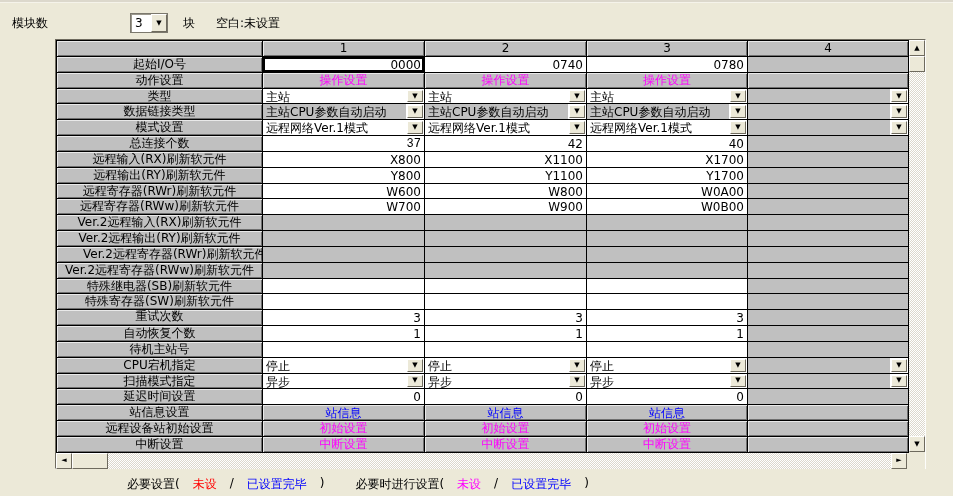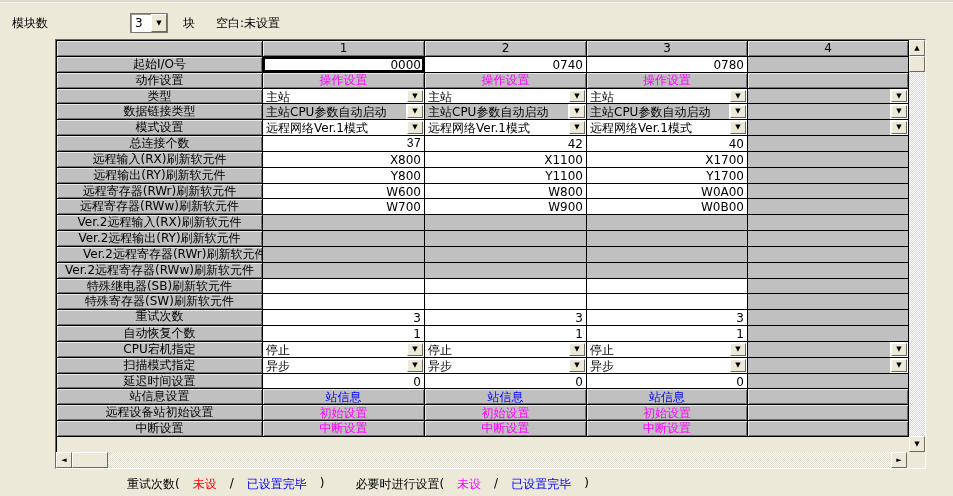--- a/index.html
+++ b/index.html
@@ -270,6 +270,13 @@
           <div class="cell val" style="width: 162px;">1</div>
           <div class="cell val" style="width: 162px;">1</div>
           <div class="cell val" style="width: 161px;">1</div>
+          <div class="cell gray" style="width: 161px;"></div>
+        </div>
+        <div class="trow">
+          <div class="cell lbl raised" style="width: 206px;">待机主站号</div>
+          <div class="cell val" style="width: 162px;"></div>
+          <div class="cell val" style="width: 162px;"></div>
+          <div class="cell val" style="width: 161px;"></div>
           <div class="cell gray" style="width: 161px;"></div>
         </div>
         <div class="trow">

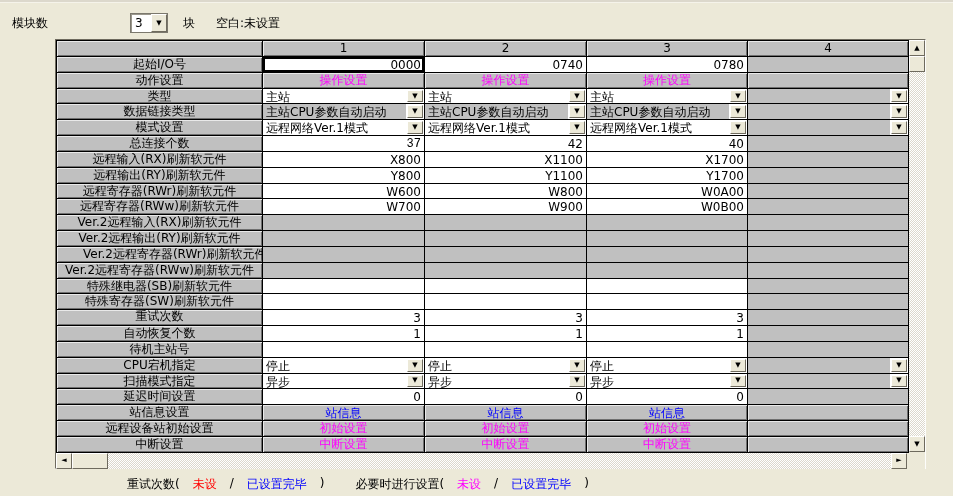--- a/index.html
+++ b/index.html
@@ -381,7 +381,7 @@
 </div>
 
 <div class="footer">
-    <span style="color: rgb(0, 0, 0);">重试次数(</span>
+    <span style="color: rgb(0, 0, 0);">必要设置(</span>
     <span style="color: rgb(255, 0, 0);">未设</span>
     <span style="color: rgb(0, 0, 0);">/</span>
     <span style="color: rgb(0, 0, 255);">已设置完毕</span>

======

■ **Required work**
Could you please find every line of the listing above holding the string "gray" and copy it?

■ **Solution for this problem**
+          <div class="cell gray" style="width: 161px;"></div>
           <div class="cell gray" style="width: 161px;"></div>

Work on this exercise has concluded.